O Papa Francisco encoraja-nos a abrir os olhos e os ouvidos: “É fundamental ter a capacidade de ouvir aqueles que sofrem. Penso nas vítimas de conflitos, de guerras, nas pessoas atingidas pelos efeitos das alterações climáticas, nas multidões de migrantes forçados, naqueles que são sujeitos a exploração sexual ou laboral, especialmente mulheres e meninas. Escutemos o seu grito de socorro, deixemo-nos interpelar pelas suas histórias”, disse em fevereiro passado, por ocasião do último Dia mundial de oração e reflexão contra o tráfico.
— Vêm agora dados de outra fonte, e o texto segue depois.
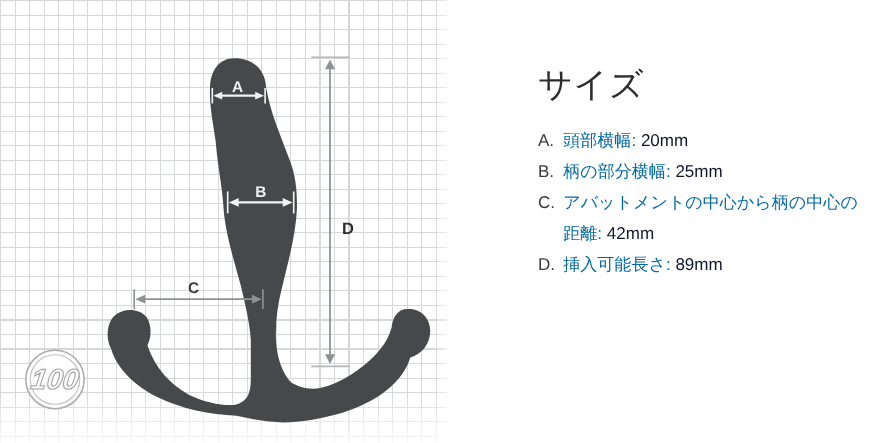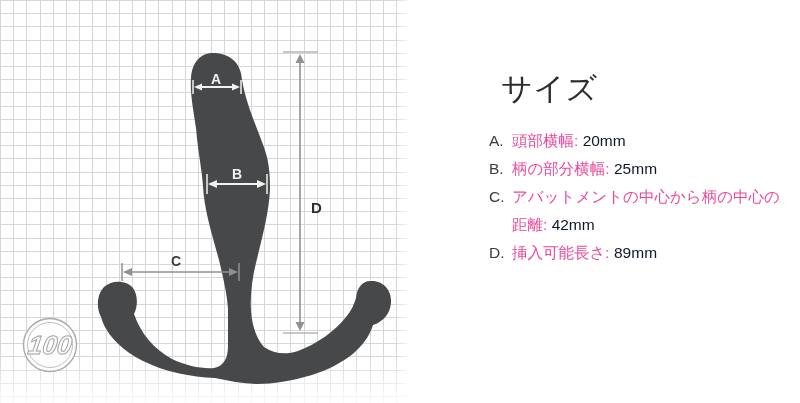--- a/index.html
+++ b/index.html
@@ -21,7 +21,7 @@
 
   
   .panel { position:absolute; left:489px; top:58px; width:302px; }
-  .panel-title { margin:12px; font-size:31px; font-weight:500; color:#2d2d2d; letter-spacing:0.5px; line-height:1.2; }
+  .panel-title { margin:0; font-size:31px; font-weight:500; color:#2d2d2d; letter-spacing:0.5px; line-height:1.2; }
   .spec-list { margin-top:20px; }
   .spec-row { display:flex; font-size:15.5px; line-height:28px; }
   .spec-marker { flex:0 0 23px; color:#3b3b3b; }

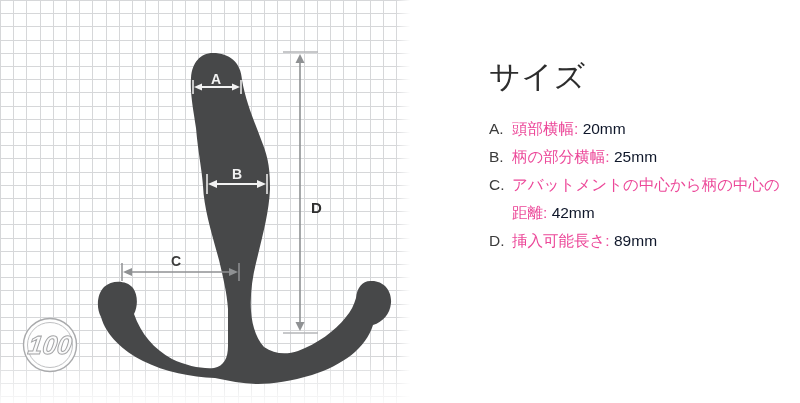--- a/index.html
+++ b/index.html
@@ -26,7 +26,7 @@
   .spec-row { display:flex; font-size:15.5px; line-height:28px; }
   .spec-marker { flex:0 0 23px; color:#3b3b3b; }
   .spec-text { width:272px; color:#3b3b3b; }
-  .spec-label { color:#ec4899; }
+  .spec-label { color:#0369a1; }
   .spec-value { color:#0f172a; }
 </style>
 </head>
Nós, das redes Talitha Kum, religiosas e jovens embaixadores de todo o mundo, organizamos eventos e campanhas de sensibilização e prevenção contra o tráfico através de diferentes modalidades: presencialmente, online (há alguns meses lançámos também o aplicativo “Walking in Dignity”), na tv e na rádio, com campanhas de rua, nas redes sociais, convidando todos a unirem-se às mobilizações #EndingHumanTrafficking e #LeaveNoChildBehind.
Talitha Kum é uma rede internacional de religiosos e leigos comprometidos na luta contra o tráfico. Trabalhamos em muitos lugares em todo o mundo para prevenir este fenómeno. A nossa abordagem tem como objetivo educar os jovens vulneráveis e sensibilizá-los contra o tráfico, visando especialmente as mulheres e as jovens, os migrantes e os refugiados, bem como as pessoas em risco de tráfico e exploração. Em 2023, 623.700 pessoas colaboraram em ações de prevenção.
Ao observarmos as tendências e os desenvolvimentos preocupantes do tráfico, procuramos mobilizar a atenção de um vasto leque de sujeitos interessados. Por exemplo, ao longo deste mês, partilhámos nos nossos canais alguns testemunhos das pessoas que participaram na segunda assembleia geral de Talitha Kum, em maio passado, cujo 15º aniversário se celebra este ano. “Compaixão em ação para a transformação”: foi o tema da nossa assembleia, na qual confirmámos o nosso compromisso com três prioridades para os próximos cinco anos: abordar a mudança sistémica a todos os níveis, aprofundar a abordagem holística centrada no sobrevivente e expandir a colaboração e o trabalho em rede. Com o Apelo à Ação, Talitha Kum defende uma mudança no paradigma prevalecente no sentido da justiça legal, social e económica para as vítimas de tráfico, os sobreviventes e aqueles que correm o risco de cair nas armadilhas dos traficantes e exploradores. Muitas vítimas e sobreviventes recordam-nos a necessidade de estabelecer regras e regulamentos que apoiem a prosperidade de homens e mulheres como pessoas e membros das suas comunidades. Mas, acima de tudo, promover uma cultura da dignidade e uma economia dos cuidados. Sonhamos com um mundo sem tráfico de seres humanos. Este é um apelo que deve envolver toda a sociedade, o governo e os responsáveis da Igreja a todos os níveis, bem como cada um de nós. Devemos proteger os mais vulneráveis, especialmente os menores, da exploração e apoiar as crianças vítimas de tráfico. Todos nós somos chamados a ser embaixadores de esperança. Juntos, as nossas ações têm o poder de transformar vidas com compaixão e criar um mundo livre do tráfico.